The whole first album is full of diversity and well arranged details. The record covers a big spectre from acoustic guitars to flutes and from epic female choirs to heavier growls. The enjoyable fact is that Ayreon takes the time to establish an intriguing atmosphere that fits with the story line instead of heading for the technical perfection and complexity. That's an error many progressive bands commit including Ayreon himself with some of his future works. This album here is smooth and has an enjoyable flow. It focuses on the right melodies and coherent structures and that sounds vivid, human and authentic to me. Don't expect three minute long keyboard solos. Arjen Lucassen doesn't want to be the center of the own universe he created. He rather let his guests be part of it and shares the stage with them on almost equal levels.
It’s difficult to point out any songs on the record because it works as a whole. Let’s mention that the first couple of songs are quite huge and complicated and not easy to digest. I didn’t immediately fell in love with them and rather began to appreciate the album towards the second and especially the last third. In the end, the only problem of the album is that after a promising beginning the less impressing and memorable tracks are right in the beginning of the record and it still takes me some time to get into it. But the further the record goes the more interesting the pieces get and the more I get into the whole concept even if there is a clear lack of a truly memorable hit on this album. The powerful and yet quite diversified orchestral single "Sail away to Avalon" is the closest one to in this kind of category.
Nevertheless, the true highlights can be found in the smoother songs and mostly in the middle or second half of the record. First of all, there are some really calm songs influenced by natural sounds. I could mention the very ethereal atmosphere of the relaxing "Nature's dance". Another highlight is without a doubt the dreamy progressive rock killer "Listen to the waves".
Second, there are some more bombastic and fast paced tracks that present another side of Ayreon’s universe. The harmonies and the energy of "Merlin's will" and the majestic closing finale "Ayreon's fate" are the highlights I want to mention concerning this concrete style of the album.

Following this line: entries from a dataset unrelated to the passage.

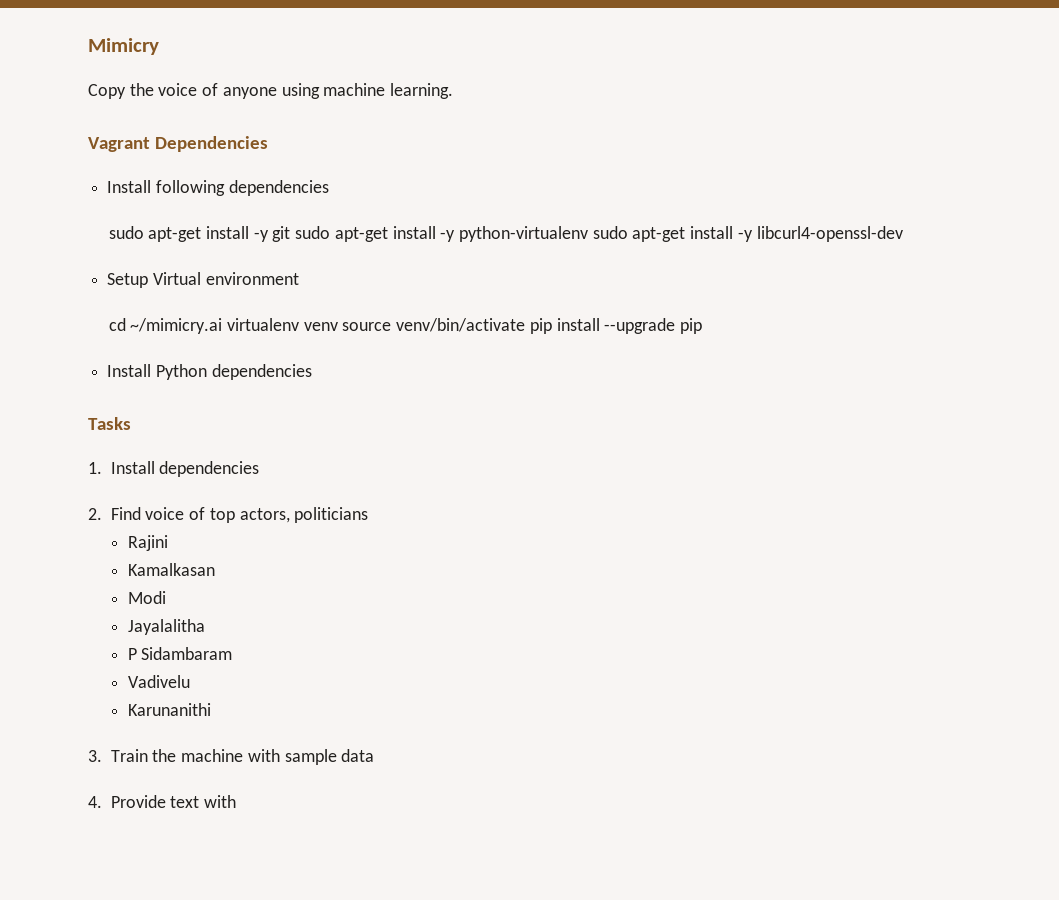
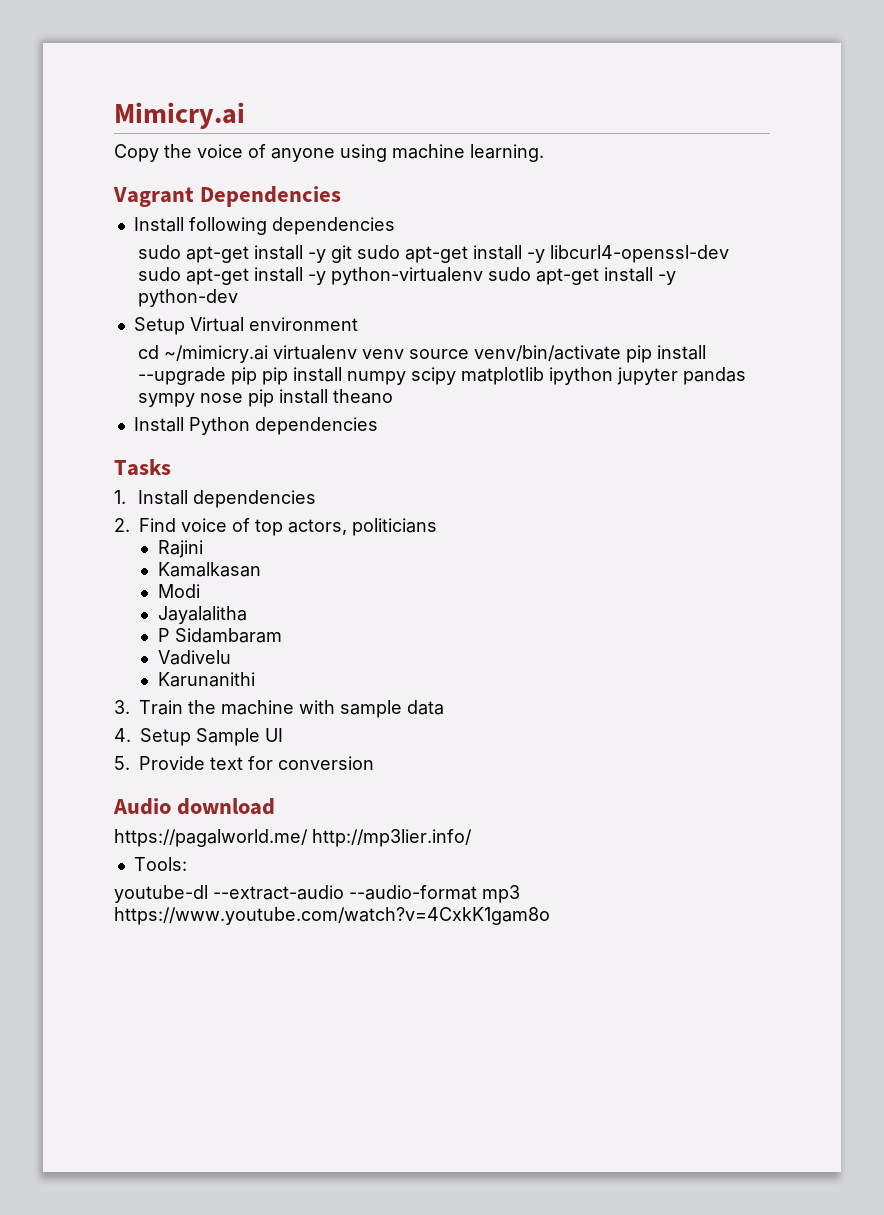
- Mimicry
+ Mimicry.ai
- sudo apt-get install -y git sudo apt-get install -y python-virtualenv sudo apt-get install -y libcurl4-openssl-dev
+ sudo apt-get install -y git sudo apt-get install -y libcurl4-openssl-dev sudo apt-get install -y python-virtualenv sudo apt-get install -y python-dev
- cd ~/mimicry.ai virtualenv venv source venv/bin/activate pip install --upgrade pip
+ cd ~/mimicry.ai virtualenv venv source venv/bin/activate pip install --upgrade pip pip install numpy scipy matplotlib ipython jupyter pandas sympy nose pip install theano
- 4. Provide text with
+ 4. Setup Sample UI
+ 5. Provide text for conversion
+ Audio download
+ https://pagalworld.me/ http://mp3lier.info/
+ Tools:
+ youtube-dl --extract-audio --audio-format mp3 https://www.youtube.com/watch?v=4CxkK1gam8o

In third place, there are also some truly experimental tracks on the record that give a hint of what the band would try to install on later releases. The best example on this record is the quite modern and electronic approach that is used in the visionary “Computer-Reign”.
In the end, anybody that likes calm and inspiring metal albums, conceptual projects or the whole spectre of progressive music from “Amon Düül” to “Frank Zappa” should check out the entire discography of this diversified composer and this record is a pretty great start to it. It’s actually amongst the best Ayreon releases and establishes the basis of what would come later with “Into the electric castle” and the other parts of the same saga that begins in here.